---------- RECORD EXCERPTS ----------
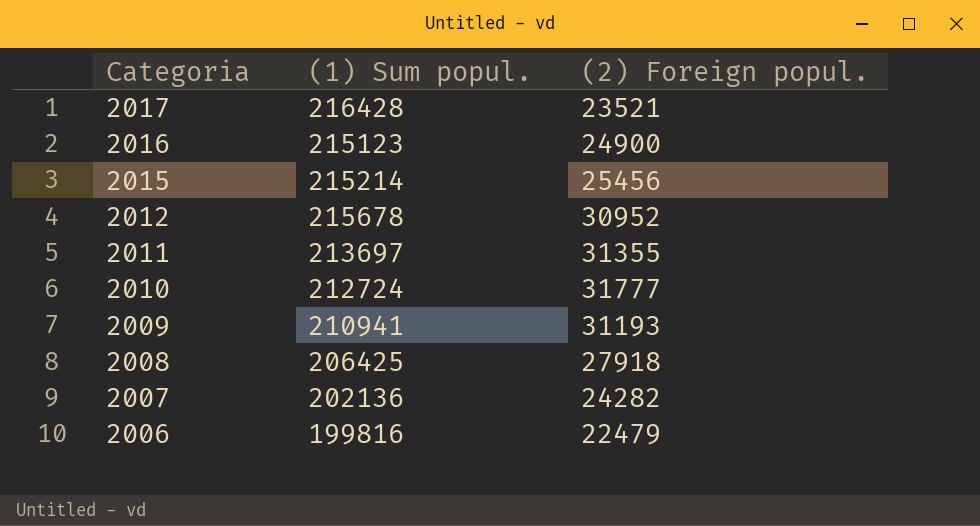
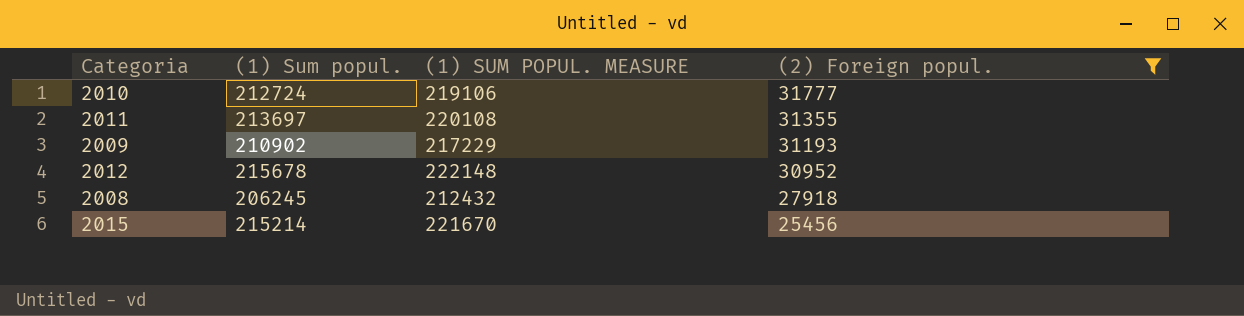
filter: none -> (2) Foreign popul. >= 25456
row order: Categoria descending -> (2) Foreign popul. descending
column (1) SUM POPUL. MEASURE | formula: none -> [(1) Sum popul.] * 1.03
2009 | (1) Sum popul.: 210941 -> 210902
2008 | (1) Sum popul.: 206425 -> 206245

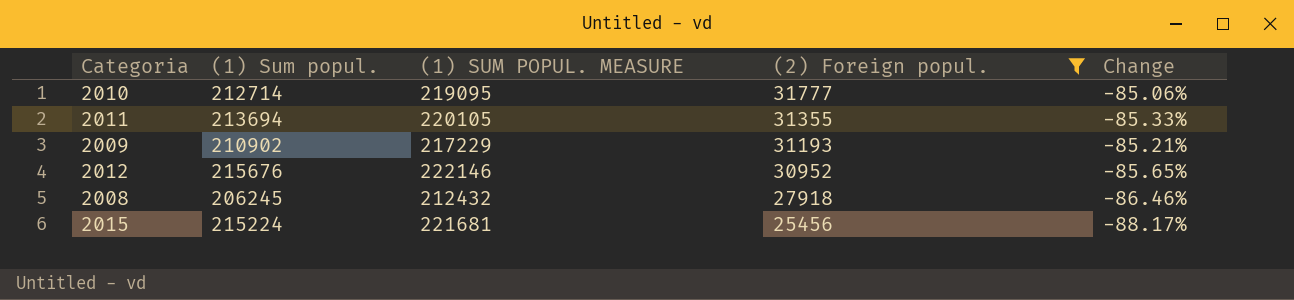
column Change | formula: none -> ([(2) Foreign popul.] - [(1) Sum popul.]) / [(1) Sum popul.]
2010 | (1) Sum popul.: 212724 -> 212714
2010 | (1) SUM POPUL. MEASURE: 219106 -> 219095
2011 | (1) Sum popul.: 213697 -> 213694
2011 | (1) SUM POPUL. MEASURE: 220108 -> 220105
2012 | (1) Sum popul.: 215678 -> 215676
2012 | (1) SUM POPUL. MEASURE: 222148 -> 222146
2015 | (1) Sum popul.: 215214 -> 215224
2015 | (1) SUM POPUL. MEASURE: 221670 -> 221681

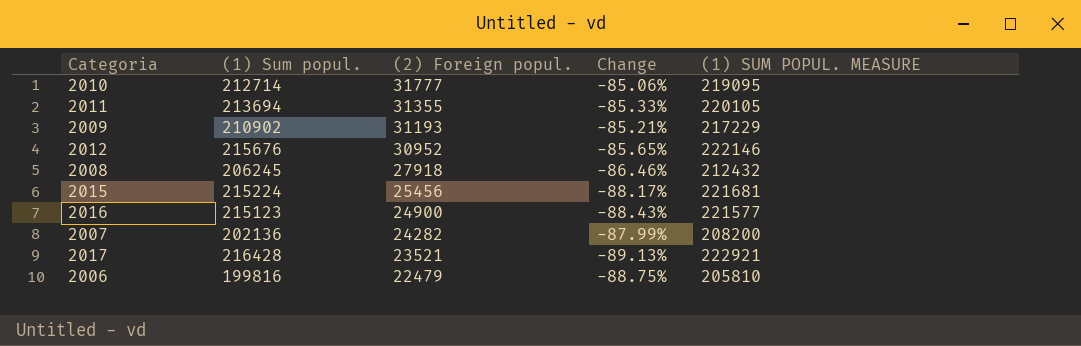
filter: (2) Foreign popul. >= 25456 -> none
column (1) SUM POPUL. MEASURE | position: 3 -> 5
----------
■ **WORK REQUIRED**
From the records, copy every line that has the string "none" in it.

■ **EXERCISE ANSWER**
filter: none -> (2) Foreign popul. >= 25456
column (1) SUM POPUL. MEASURE | formula: none -> [(1) Sum popul.] * 1.03
column Change | formula: none -> ([(2) Foreign popul.] - [(1) Sum popul.]) / [(1) Sum popul.]
filter: (2) Foreign popul. >= 25456 -> none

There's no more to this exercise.